YOUR TASK: The expected output is the exact lines from the one containing "[389,134,415,145] You -> [81,278,111,293] We" through the end of the data, inclusive, and nothing else.

Detected change data:
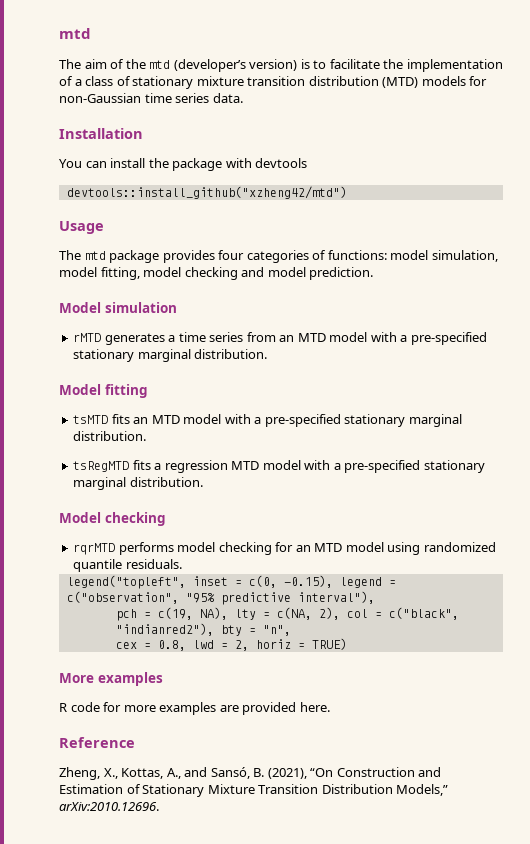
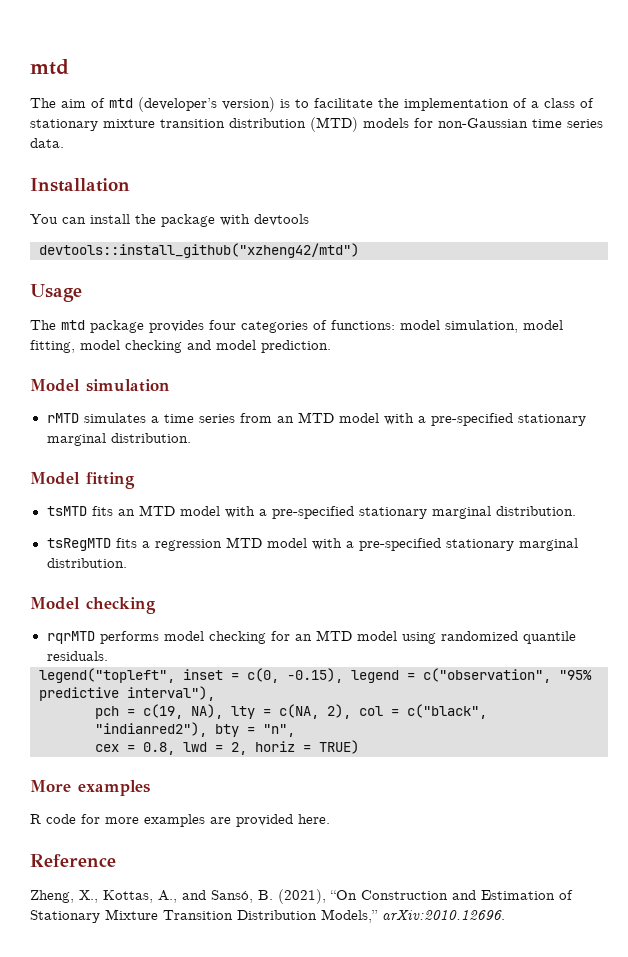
[125,59,146,69] the -> (105, 103) none
[104,333,165,345] generates -> [83,413,146,423] simulates

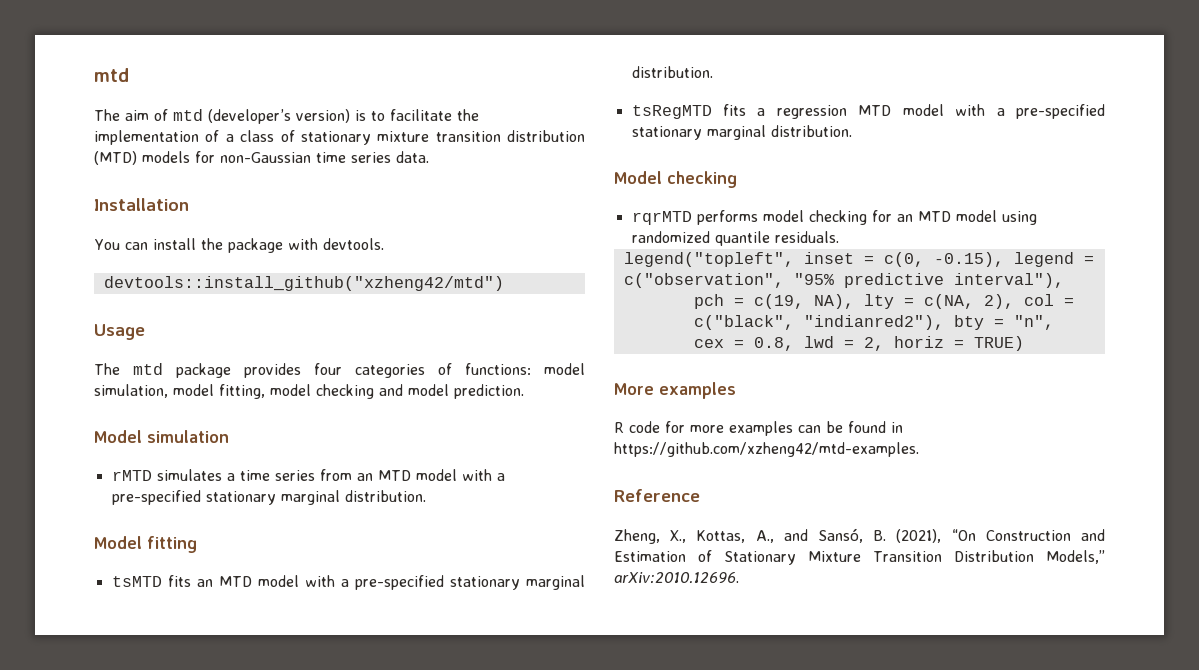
[254,214,309,226] devtools -> [322,238,384,250] devtools.
[210,814,330,827] are provided here. -> [798,421,903,433] [614,442,919,457] can be found in https://github.com/xzheng42/mtd-examples.

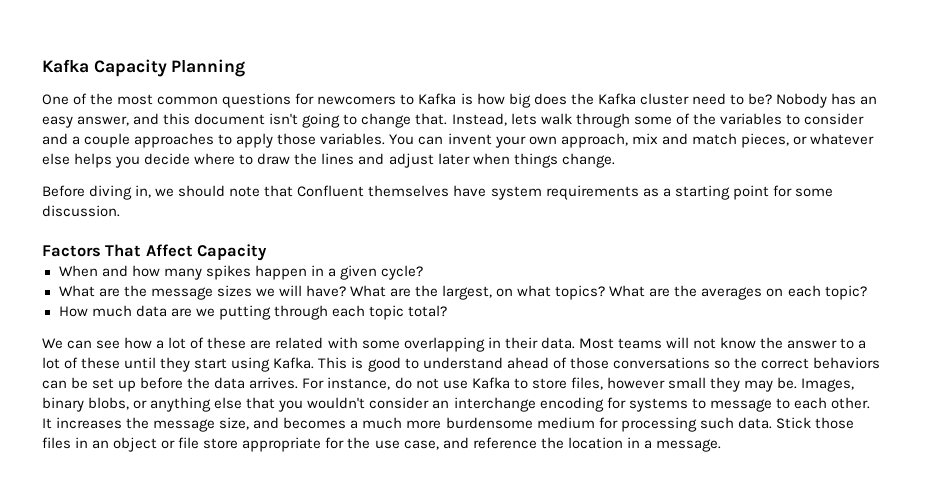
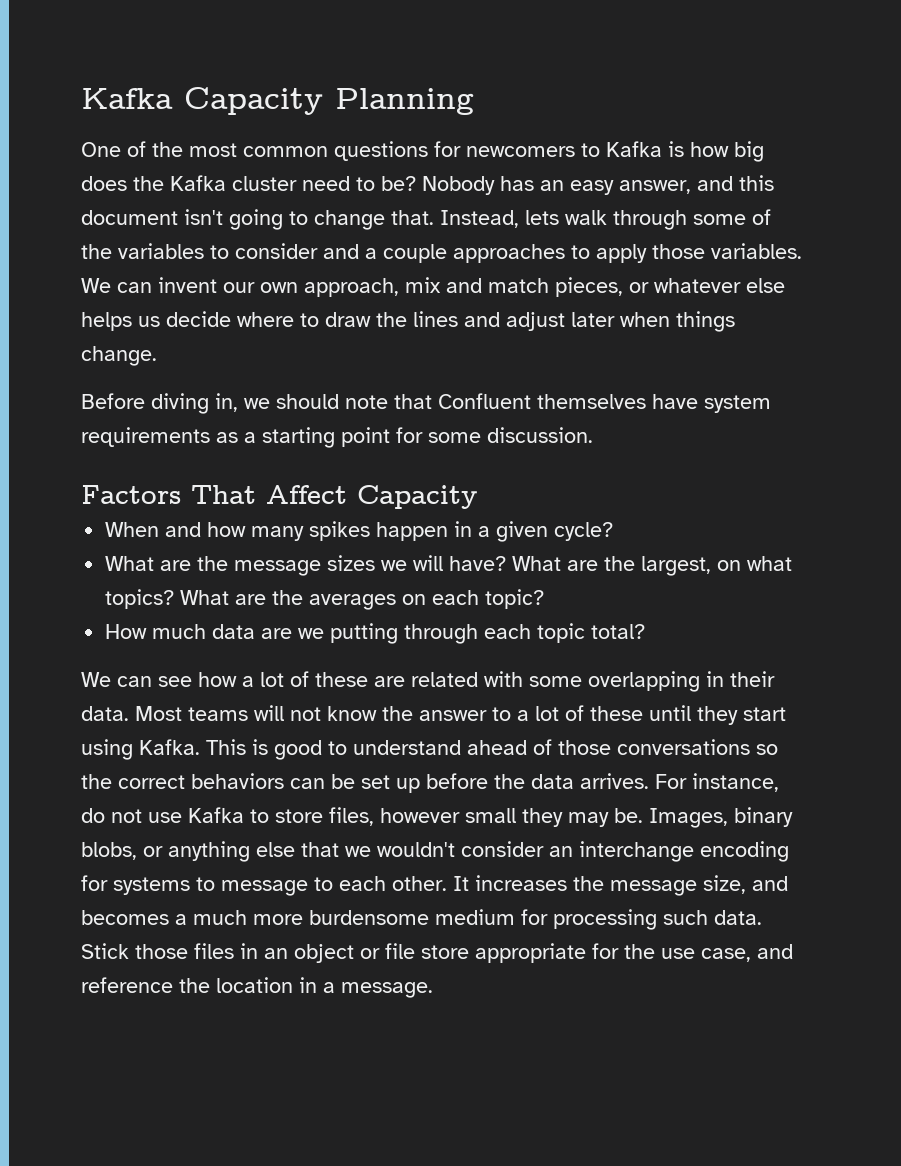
[389,134,415,145] You -> [81,278,111,293] We
[494,136,526,148] your -> [223,282,255,293] our
[115,156,141,168] you -> [138,316,160,327] us
[278,400,304,412] you -> [345,846,371,857] we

ANSWER TO THE EXERCISE:
[389,134,415,145] You -> [81,278,111,293] We
[494,136,526,148] your -> [223,282,255,293] our
[115,156,141,168] you -> [138,316,160,327] us
[278,400,304,412] you -> [345,846,371,857] we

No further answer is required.